Column: The GOP’s Absurd Debt Ceiling Threat

Several years ago, I was told, the old consensus of fiscal conservatism and limited government was dead. So, you might think I am pleased with the sudden rebirth of enthusiasm for Tea Party-style budget cuts that manifests in the GOP’s brinksmanship over the debt ceiling.

not much.

I’ll touch on the debt ceiling battle, but first let’s take a moment to think about Mitch Daniels, the former Indiana governor who is rumored to be considering a run for Senate in 2024.

Both as governor and as president of Purdue University, Daniels has been perhaps the most successful and astute budget slasher of our lives.

When Daniels left his job at Eli Lilly to become governor in 2005, Indiana was in debt and deficit. He left the state with a triple A credit rating and a $2 billion rainy day fund. When he took over at Purdue, the school had raised tuition every year for 36 straight years. He froze tuition at less than $10,000 for a decade—while increasing revenue. This was amid an era of massive increases in tuition fees at public universities (134% since 2003).

But last week, the Club for Growth, which promotes itself as a leading advocate of limited government and economic conservatism, attacked him for even considering running for Senate. “After 50 years of big government, big pharmaceutical companies, and big academia, Mitch Daniels has forgotten how to fight,” the group declared in an announcement.

I guess it depends on what you mean by combat.

For opaque organizations like the Growth Club, fighting is defined as a performance brawl. The House Freedom Caucus, the tail wagging dog of House Republican Conference Speaker Kevin McCarthy, is such an institution.

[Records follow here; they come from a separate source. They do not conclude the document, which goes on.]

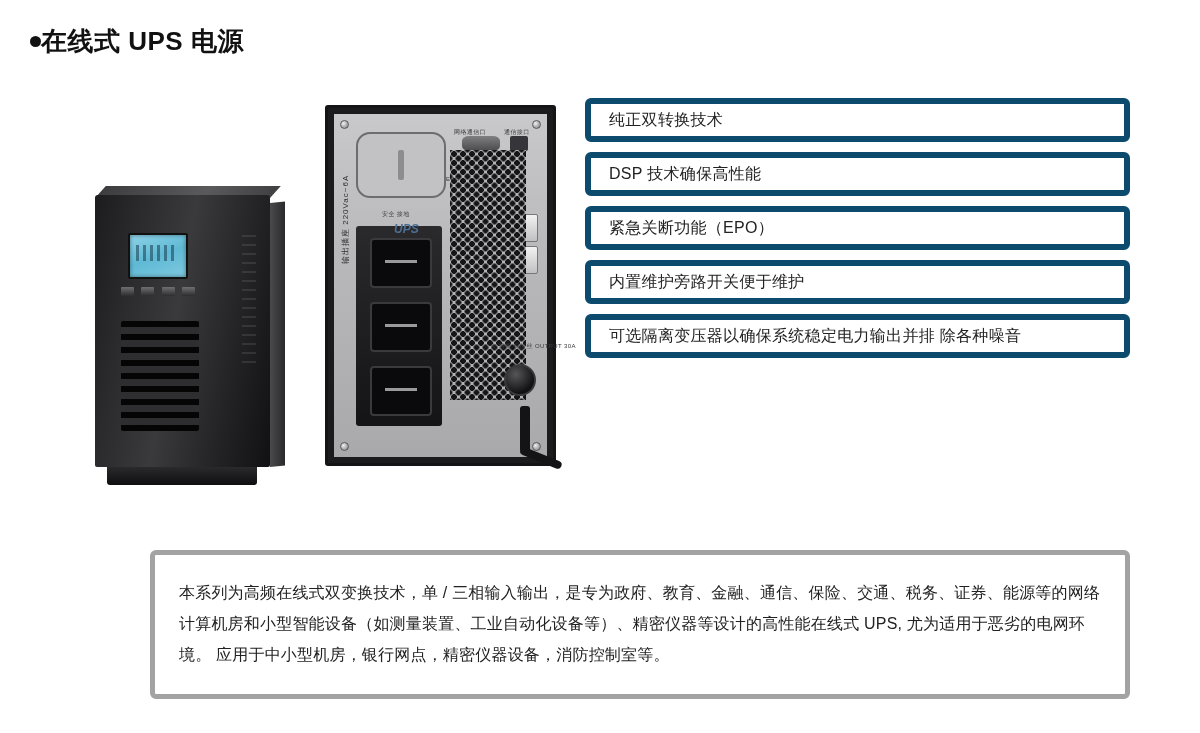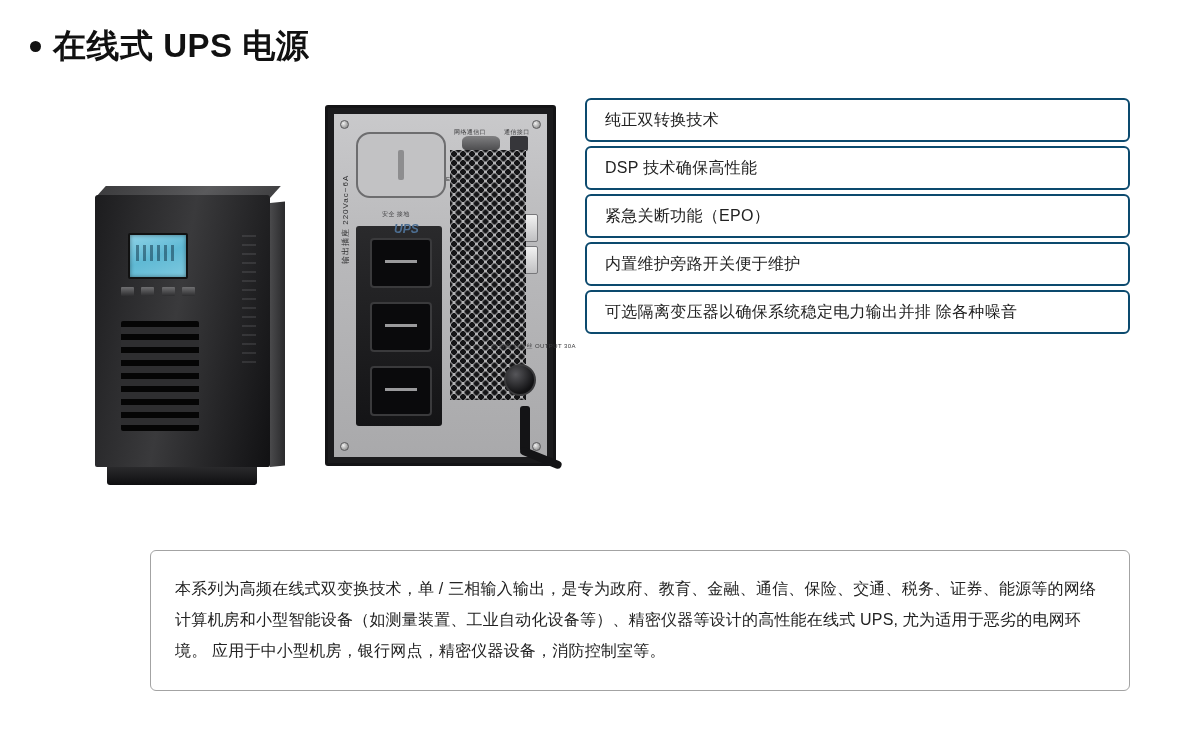--- a/index.html
+++ b/index.html
@@ -21,13 +21,12 @@
     position: absolute;
     left: 30px;
     top: 24px;
-    font-size: 33px;
+    font-size: 26px;
     font-weight: 700;
     letter-spacing: 0.5px;
     color: #111;
     display: flex;
     align-items: center;
-    gap: 12px;
   }
   .bullet-dot {
     width: 11px;

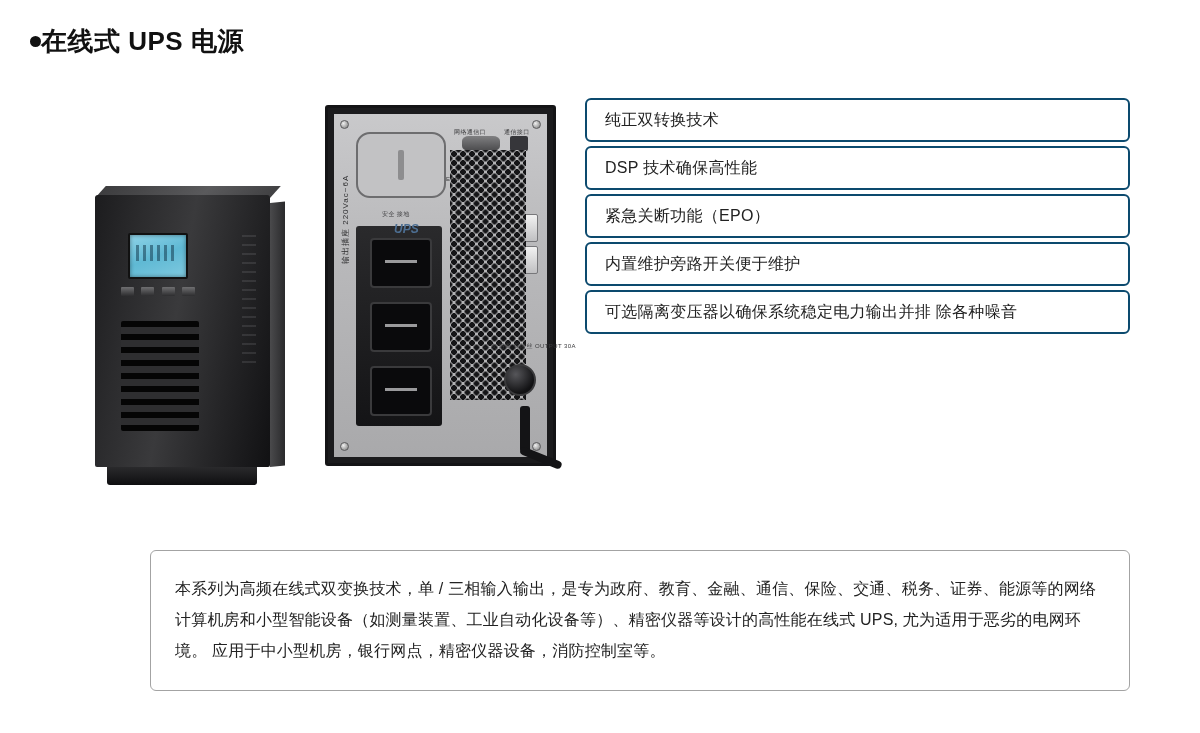--- a/index.html
+++ b/index.html
@@ -301,7 +301,7 @@
     box-sizing: border-box;
     width: 100%;
     height: 44px;
-    border: 2px solid #0c4a6e;
+    border: 6px solid #0c4a6e;
     border-radius: 6px;
     background: #fff;
     display: flex;
@@ -309,7 +309,7 @@
     padding: 0 18px;
     font-size: 16px;
     color: #222;
-    margin-bottom: 4px;
+    margin-bottom: 10px;
     letter-spacing: .3px;
   }
 

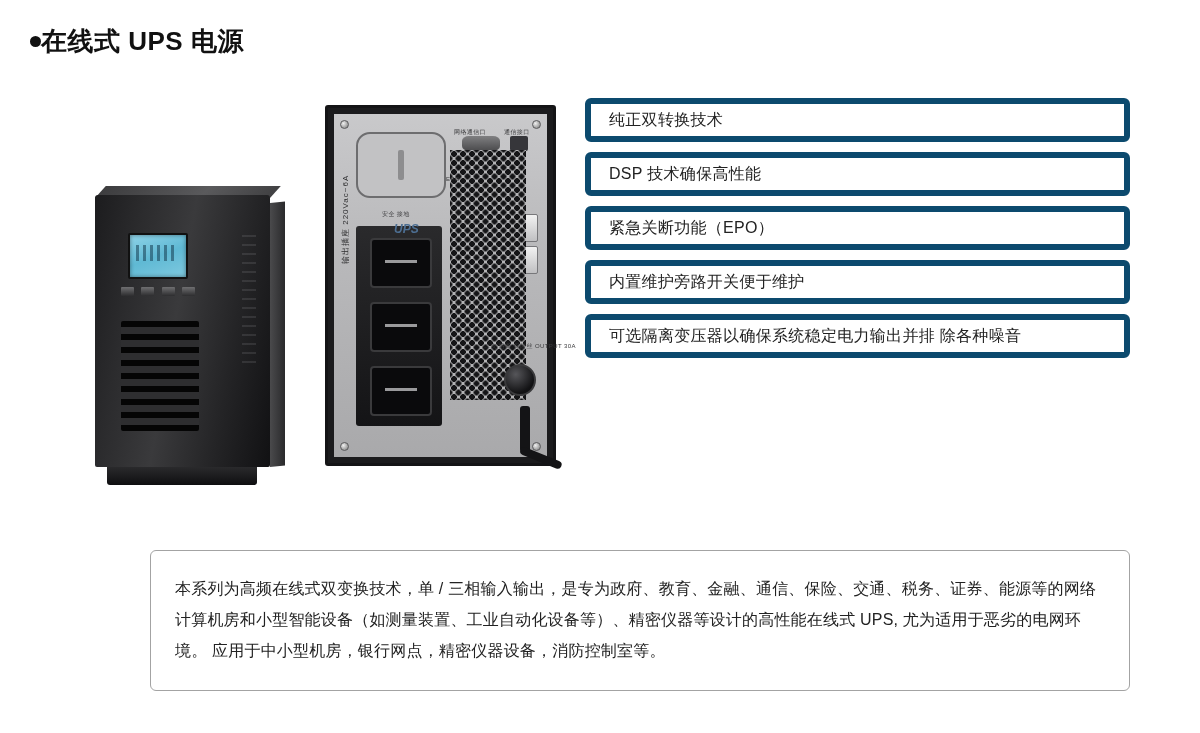--- a/index.html
+++ b/index.html
@@ -320,7 +320,7 @@
     top: 550px;
     width: 980px;
     box-sizing: border-box;
-    border: 1px solid #a3a3a3;
+    border: 5px solid #a3a3a3;
     border-radius: 6px;
     background: #fff;
     padding: 22px 24px 24px 24px;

In his struggle to become Speaker, McCarthy (R-Bakersfield) has reportedly pledged to hold up debt-ceiling increases in exchange for spending cuts from Democrats. The deadline comes this week. If the limit is not raised, the government will start to run out of cash and the prospect of a debt default will shake the US and global economies.

“If you have a kid, you give them a credit card, and they keep maxing it out, you don’t keep increasing it,” McCarthy said Sunday. “You’ll see first what you spend your money on. How do we cut the items?”

It sounds right and I would love for the GOP gambit to work. But the first problem with this analogy is that you still have to pay your credit card bill for the money you’ve already spent. It’s time to cut back when you spend. The second problem is that Gambit isn’t really about spending.

Republicans – right! – She opposed the massive $1.7 trillion lame duck bill that Democrats put forward last month. But every year of Trump’s presidency, Republicans have approved $1 trillion in sweeping spending bills. And that excludes all of this generous spending on the coronavirus. Pay for the MAGA agenda with a US credit card.

It’s as if these new deficit hawks aren’t against piling up debt, they just want to be the ones to do it.

In 2021, Mick Mulvaney, co-founder of the House Freedom Caucus, explained in an interview, the true motives of the group. Early in his presidency, Trump worried that the Freedom Caucus would be a thorn in his side. But Mulvaney, the former acting chief of staff in the Trump White House, said he advised Trump that the group was in fact his base because “the Freedom Caucus is at its core anti-establishment.”

According to Mulvaney, the Freedom Caucus abandoned fiscal conservatism because with Trump in office, “the Freedom Caucus moved kind of front and center on Fox News” and “they realized that there was a lot more energy behind being queer people than is reasonable.”

In other words, when being a rebellious fiscal conservative is annoying, they’ll pack their green eyeshadow. But when one of their leaders is in power, the credit card goes out.

This anti-establishment spirit was on full display in McCarthy’s struggle to become Speaker of the House, and it explains the fierce opposition to helping Ukraine. But it’s also about defining what it means to be a conservative in good standing among many primary voters as well as small and large donors and the institutions that depend on them.

The New Left insurgent spirit of the 1960s, which saw pragmatic progress as a sign of “selling out,” was alive and well in the New Right of the 1920s.

In this climate, the real rebels would be people, like Mitch Daniels, who really want to get something done.